Arménie : le torchon brûle entre l’Eglise apostolique et l’Etat

Cathédrale d’Etchmiadzin, de l’Eglise apostolique arménienne
Le premier ministre arménien vient d’engager un bras de fer avec l’Eglise apostolique arménienne (EAA) – non catholique – institution millénaire et pilier de l’identité nationale. Le 10 juin 2025, dans un message publié sur Telegram, Nikol Pachinian a appelé à la destitution de son chef suprême, le catholicos Karékine II.
Il faut dire que ce dernier, en 2020, à l’issue de la défaite arménienne face à l’Azerbaïdjan dans le conflit du Haut-Karabakh, avait publiquement exigé la démission du chef du gouvernement…
En Arménie, berceau du christianisme, la tension est à son comble entre l’Eglise et l’Etat arménien. Dix jours avant son appel à destituer Karékine II, Nikol Pachinian avait déjà semé la controverse en lançant une lourde accusation, laissant entendre que le catholicos aurait rompu par le passé son vœu de célibat monastique.
« S’il s’avère que Karékine II a violé ce vœu, il ne peut demeurer catholicos de tous les Arméniens », avait lancé le chef du gouvernement, pressant le synode d’Etchmiadzine – instance suprême du pouvoir spirituel – de se prononcer sur cette allégation. Anna Akopian, épouse du premier ministre, avait renchéri, accusant publiquement l’Eglise d’être un foyer de « pédophiles », une attaque d’une virulence inouïe contre une institution vénérée par la majorité des Arméniens.
Le 2 juin, le synode de l’Eglise arménienne a publié un communiqué dénonçant des déclarations « profanes, inappropriées et indignes » et un « comportement haineux » constituant une menace pour l’Etat arménien.
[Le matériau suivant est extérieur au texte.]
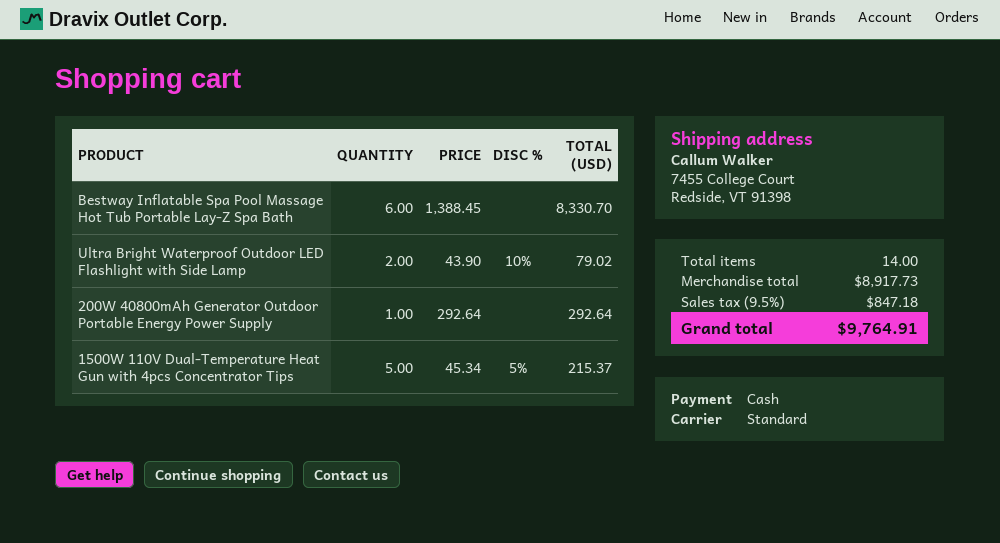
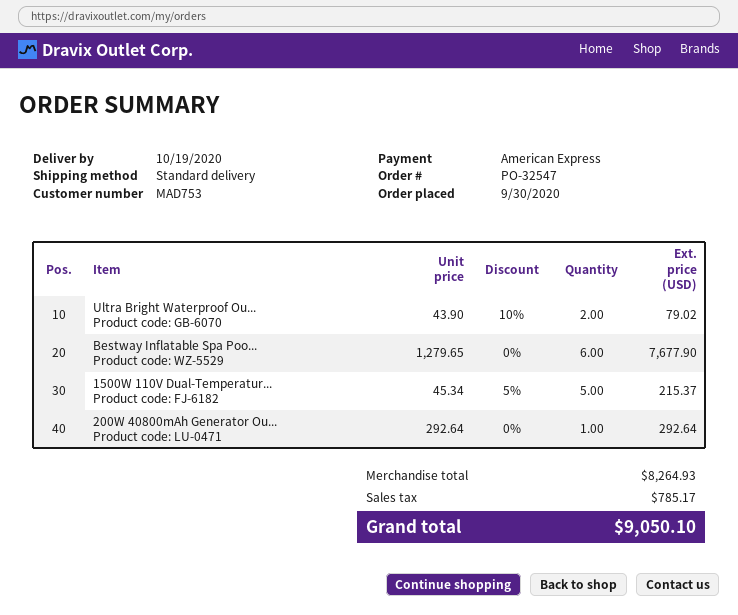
payment method: cash -> American Express
Bestway Inflatable Spa Pool Massage Hot Tub Portable Lay-Z Spa Bath: 6 x 1388.45 = 8330.70 -> 6 x 1279.65 = 7677.90
subtotal: 8917.73 -> 8264.93
tax: 847.18 -> 785.17
total: 9764.91 -> 9050.10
Selon le synode, l’hostilité du premier ministre à l’égard de l’institution ecclésiastique est dictée par des motifs politiques visant à affaiblir son autorité morale et à réduire son influence dans la sphère publique.
L’EAA a été fondée au IVe siècle et a fait de l’Arménie le premier pays à avoir adopté le christianisme comme religion d’Etat. Mais elle est devenue schismatique par son refus du concile de Chalcédoine (451). Elle occupe une place centrale dans la vie spirituelle, culturelle et nationale : avec 92% de la population se déclarant fidèle à cette institution, son influence est incontestable.
La Constitution arménienne lui confère un statut particulier, soulignant son « rôle exceptionnel » dans la préservation de l’identité nationale et le développement de la culture. Au fil des siècles, cette confession chrétienne a été un refuge pour le peuple arménien, en particulier dans les périodes de crise, comme lors du génocide de 1915 ou, plus récemment, pendant le conflit du Haut-Karabakh.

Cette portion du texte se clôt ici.